2016年8月24日 サントリーホール ブルーローズ
Reviewed by 藤堂 清(Kiyoshi Tohdoh)
写真提供:サントリー芸術財団

<演奏>
チェロ:アンッシ・カルットゥネン
指揮・ピアノ:石川星太郎
ヴァイオリン:竹内弦
ヴァイオリン:アリーサ・ネージュ・バリエール
アンサンブルシュテルン

<曲目>
カイヤ・サーリアホ: 7匹の蝶 (2000)
    トカール (2010)
    テレストル(地上の) (2002)
—————-(休憩)——————-
カイヤ・サーリアホ:ノクチュルヌ (1994)
    光についてのノート (2010) 〈日本初演〉

サントリーホールの国際作曲委嘱シリーズの第39回、今年はフィンランド生まれのカイヤ・サーリアホに委嘱され、作品は30日のオーケストラ・コンサートで初演された。それに先立つこの日は、彼女のさまざまな編成の室内楽作品を演奏。 1曲目の《7匹の蝶》はアンッシ・カルットゥネンのチェロ独奏。技術的にも音楽的にも異なる7曲からなる。左手を蝶の羽ばたきのように動かし二つの音を行き来する冒頭から、いつの間にか音がとぎれ、次の曲が始まる。蝶のようなはかなさが主題なのだろう。チェロという楽器から多様な音を引き出している。この曲の初演者であるカルットゥネンの演奏、聴きごたえがあった。

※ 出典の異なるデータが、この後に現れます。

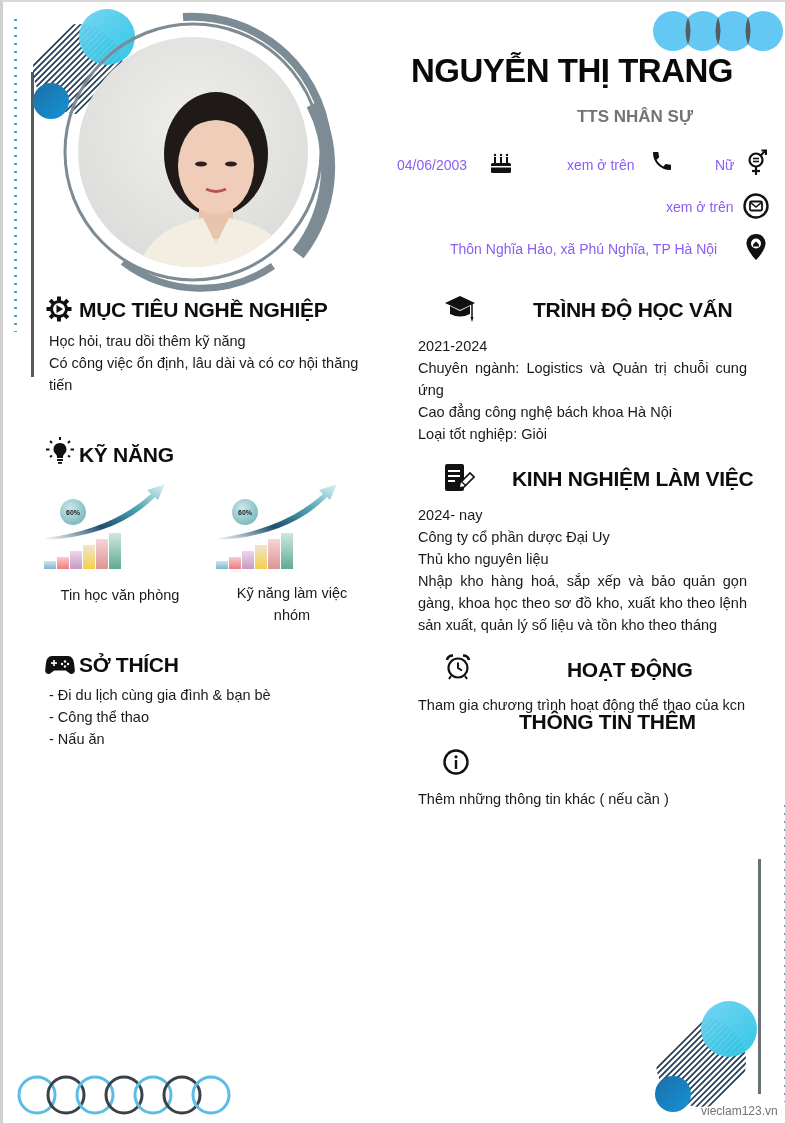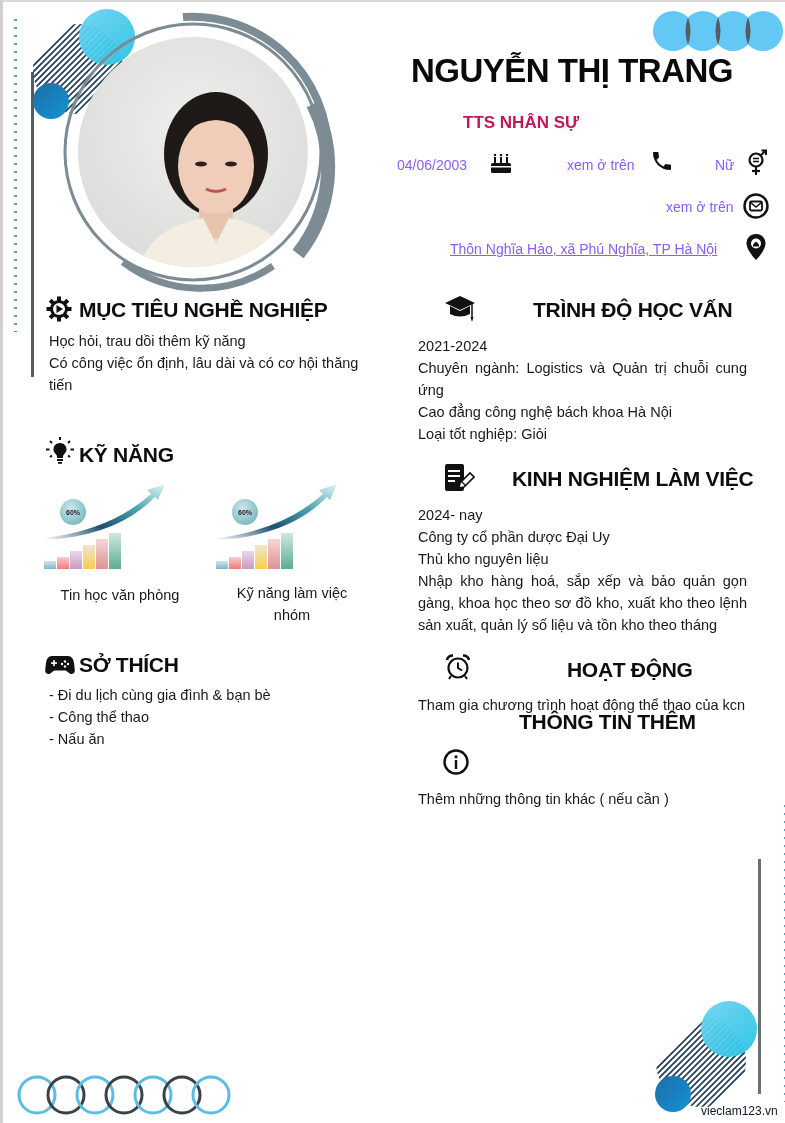--- a/index.html
+++ b/index.html
@@ -9,34 +9,34 @@
   .abs { position: absolute; }
 
   
   .dots-left { position: absolute; left: 11px; top: 14px; width: 3px; height: 316px; background-image: radial-gradient(circle, #4aa3c2 1.2px, transparent 1.4px); background-size: 3px 8px; background-repeat: repeat-y; }
   .dots-right { position: absolute; left: 781px; top: 800px; width: 3px; height: 300px; background-image: radial-gradient(circle, #4aa3c2 1.2px, transparent 1.4px); background-size: 3px 8px; background-repeat: repeat-y; }
   .vline-left { position: absolute; left: 28px; top: 70px; width: 3px; height: 305px; background: #555c60; }
   .vline-right { position: absolute; left: 755px; top: 857px; width: 3px; height: 235px; background: #6a7175; }
 
   
   .name { position: absolute; left: 400px; top: 50px; width: 330px; text-align: right; font-size: 33px; font-weight: bold; letter-spacing: -0.5px; color: #0a0a0a; }
-  .title { position: absolute; left: 460px; top: 105px; width: 230px; text-align: left; font-size: 17px; font-weight: bold; color: #be185d; margin-top: 6px; }
+  .title { position: absolute; left: 460px; top: 105px; width: 230px; text-align: right; font-size: 17px; font-weight: bold; color: #737373; }
   .info { position: absolute; font-size: 14px; color: #8b5cf6; white-space: nowrap; }
   .icon { position: absolute; display: flex; align-items: center; justify-content: center; }
 
   
   .sec-title { position: absolute; font-size: 21px; font-weight: bold; color: #0d0d0d; white-space: nowrap; letter-spacing: -0.3px; }
   .body-text { position: absolute; font-size: 14.5px; line-height: 22px; color: #1a1a1a; }
   .justify { text-align: justify; }
   .body-text div { }
 
   .skill-label { position: absolute; font-size: 14.5px; line-height: 22px; text-align: center; color: #1a1a1a; }
   .badge { position: absolute; width: 26px; height: 26px; border-radius: 50%; background: radial-gradient(circle at 40% 35%, #cde7ea 0%, #8cc3c9 60%, #6aa8b0 100%); font-size: 7px; font-weight: bold; color: #222; display: flex; align-items: center; justify-content: center; }
 
-  .watermark { position: absolute; left: 698px; top: 1102px; font-size: 12px; color: #0f172a; }
+  .watermark { position: absolute; left: 698px; top: 1102px; font-size: 12px; color: #737373; }
 </style>
 </head>
 <body>
 
 <div class="page">
 
   <div class="dots-left"></div>
   <div class="vline-left"></div>
 
   <svg class="abs" style="left:20px;top:2px;" width="330" height="290" viewBox="0 0 330 290">
@@ -154,21 +154,21 @@
 
   <div class="info" style="left:663px;top:197px;">xem ở trên</div>
   <div class="icon" style="left:739px;top:190px;width:28px;height:28px;">
     <svg width="26" height="26" viewBox="0 0 26 26">
         <circle cx="13" cy="13" r="11.5" fill="none" stroke="#111" stroke-width="2.4"></circle>
         <rect x="7" y="8.5" width="12" height="9" rx="1.2" fill="none" stroke="#111" stroke-width="1.8"></rect>
         <polyline points="7.5,9.5 13,14 18.5,9.5" fill="none" stroke="#111" stroke-width="1.6"></polyline>
       </svg>
   </div>
 
-  <div class="info" style="left:447px;top:239px;text-decoration:underline;">Thôn Nghĩa Hảo, xã Phú Nghĩa, TP Hà Nội</div>
+  <div class="info" style="left:447px;top:239px;">Thôn Nghĩa Hảo, xã Phú Nghĩa, TP Hà Nội</div>
   <div class="icon" style="left:741px;top:230px;width:24px;height:30px;">
     <svg width="22" height="28" viewBox="0 0 22 28">
         <path d="M11 1C5.5 1 1.5 5 1.5 10.3 1.5 17.5 11 27 11 27s9.5-9.5 9.5-16.7C20.5 5 16.5 1 11 1z" fill="#111"></path>
         <circle cx="11" cy="10.5" r="5" fill="#fff"></circle>
         <path d="M8 11.5 L11 8.5 L14 11.5 V13.5 H8 Z" fill="#111"></path>
       </svg>
   </div>
 
   <div class="icon" style="left:42px;top:293px;width:28px;height:28px;">
     <svg width="26" height="26" viewBox="0 0 26 26">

《トカール》は、竹内のヴァイオリン、石川のピアノによる演奏。二つの楽器はそれぞれのメカニックの違いをいかした音楽を奏でつつ、次第に寄り添い同じ音型を歌う。しかし最後にはヴァイオリンは浮遊するようにはなれていく。ピアノが主体となる曲だが、両者がもっと自己主張する方が効果的だったのではないか。

《テレストル(地上の)》はフルート協奏曲を改訂したもので、『鳥』に触発された作品という。フルート、ヴァイオリン、チェロ、ハープ、打楽器という編成で演奏される。チェロにカルットゥネンが入ったことで、他の奏者(アンサンブルシュテルンのメンバー)も引き締まった演奏を聴かせた。

アリーサ・ネージュ・バリエールが独奏した《ノクチュルヌ 》、短くそれほど技巧的とも思われなかった。

この日のハイライトは日本初演の《光についてのノート 》だろう。5楽章からなるチェロを独奏者とする協奏曲だが、オーケストラ版ではなく、弦各1の室内楽編成による演奏。ほとんどの奏者がソリストのように演奏することが求められる。この曲でもカルットゥネンが全体の方向を決めていた。チェロと他の楽器とのやり取りが多彩な音を生み、それが次々と変化していく様は興味深かった。

いろいろな楽器構成を用いた曲を聴くことで、サーリアホの多面的な作風を感じるとともに、常に音色を大切にしている点が、彼女の大きな魅力であり、今日に受け入れられる理由であろうと思った。